Gretino: A Greek and Latin Dataset to Benchmark Retrieval Systems in Classical Languages

Proceedings of the Fifteenth Language Resources and Evaluation Conference (LREC 2026)

Abstract

Semantic similarity search is a method for exploring large text corpora and retrieving conceptually related content. Although widely used in modern language applications, it remains underexplored in the context of classical literature, where it could provide scholars with tools to uncover meaningful connections across authors, genres, and languages, surpassing the limitations of rule-based or keyword search systems.
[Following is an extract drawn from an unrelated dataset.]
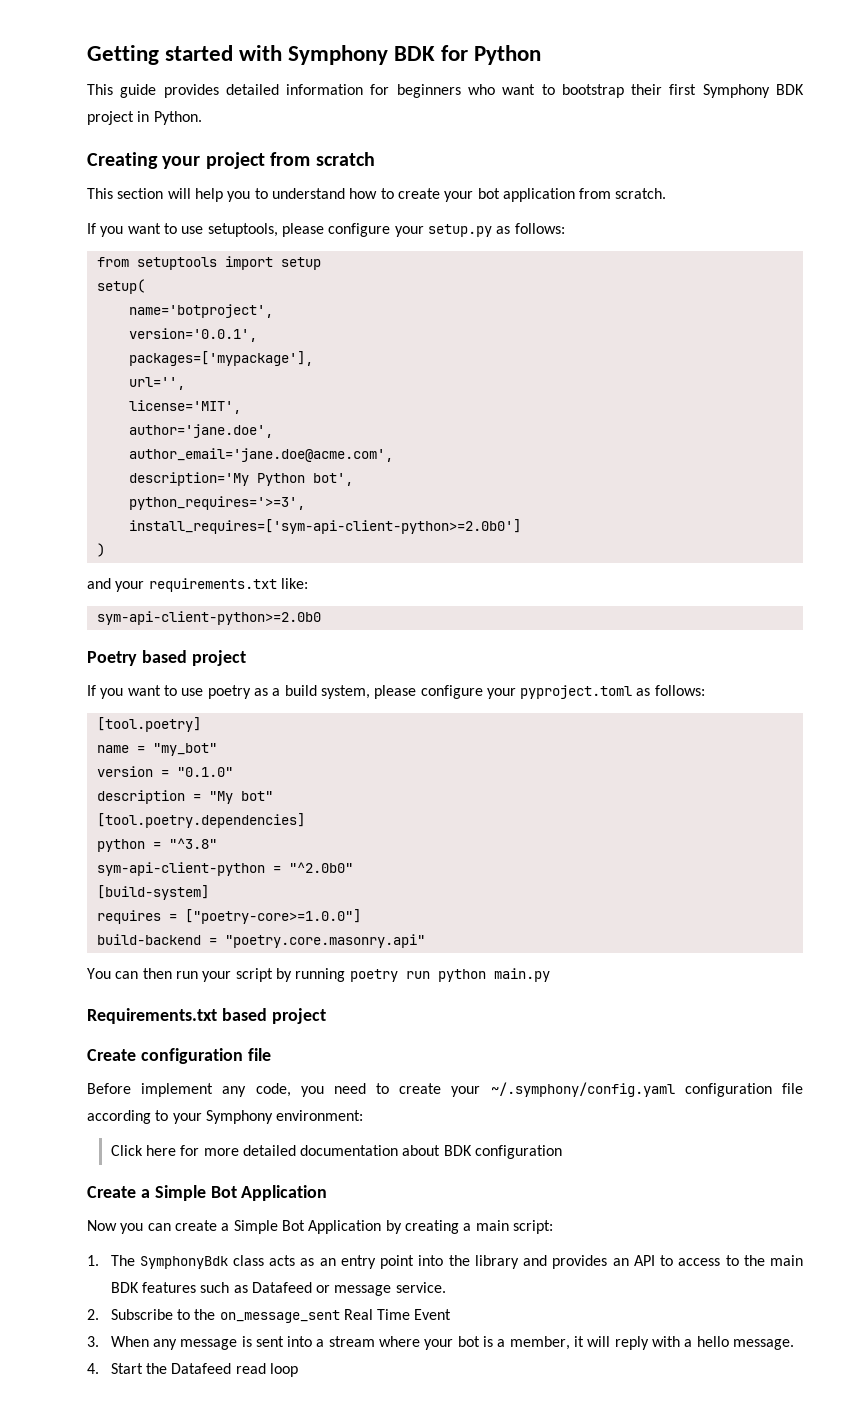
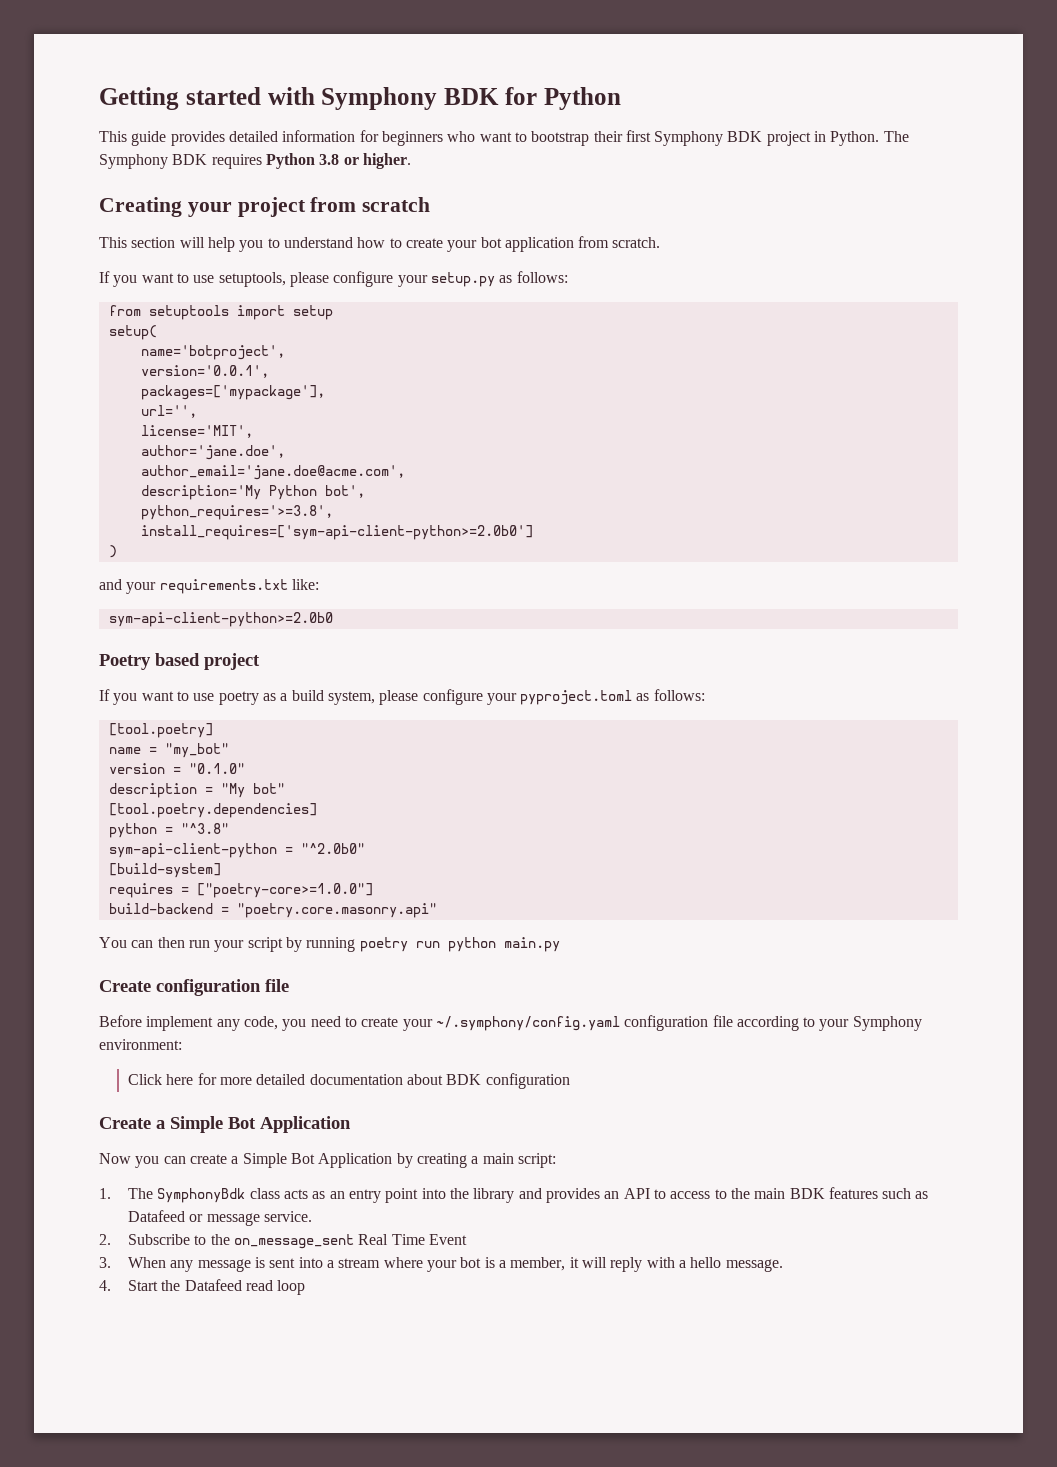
(202, 118) none -> [883,131,909,142] [99,153,411,169] The Symphony BDK requires Python 3.8 or higher.
[128,496,305,510] python_requires='>=3', -> [140,505,333,520] python_requires='>=3.8',
[87,1008,326,1024] // Requirements.txt based project -> (560, 944) none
To promote the adoption of semantic retrieval in classical languages, we introduce Gretino, the first benchmark dataset for evaluating semantic search systems in Latin, Ancient Greek, and cross-lingual settings. Gretino comprises 240 carefully designed queries, each paired with five semantically relevant passages in Latin and Greek. The dataset is divided into two subsets: Gretino Silver, consisting of 200 queries and 1,000 targets (evenly split between Latin and Greek), generated with the assistance of ChatGPT and subsequently reviewed; and Gretino Gold, a manually curated high-quality subset of 40 queries and 200 targets, fully based on authentic classical texts. We evaluate four pre-trained language models: GreBERTa, LaBERTa, PhilBERTA, and SPhilBERTa and demonstrate the potential of a contrastive learning approach based on SimCSE (Gao et al., 2021) for fine-tuning, showing that training on carefully curated bilingual corpora, with texts aligned in the two languages, can improve retrieval performance.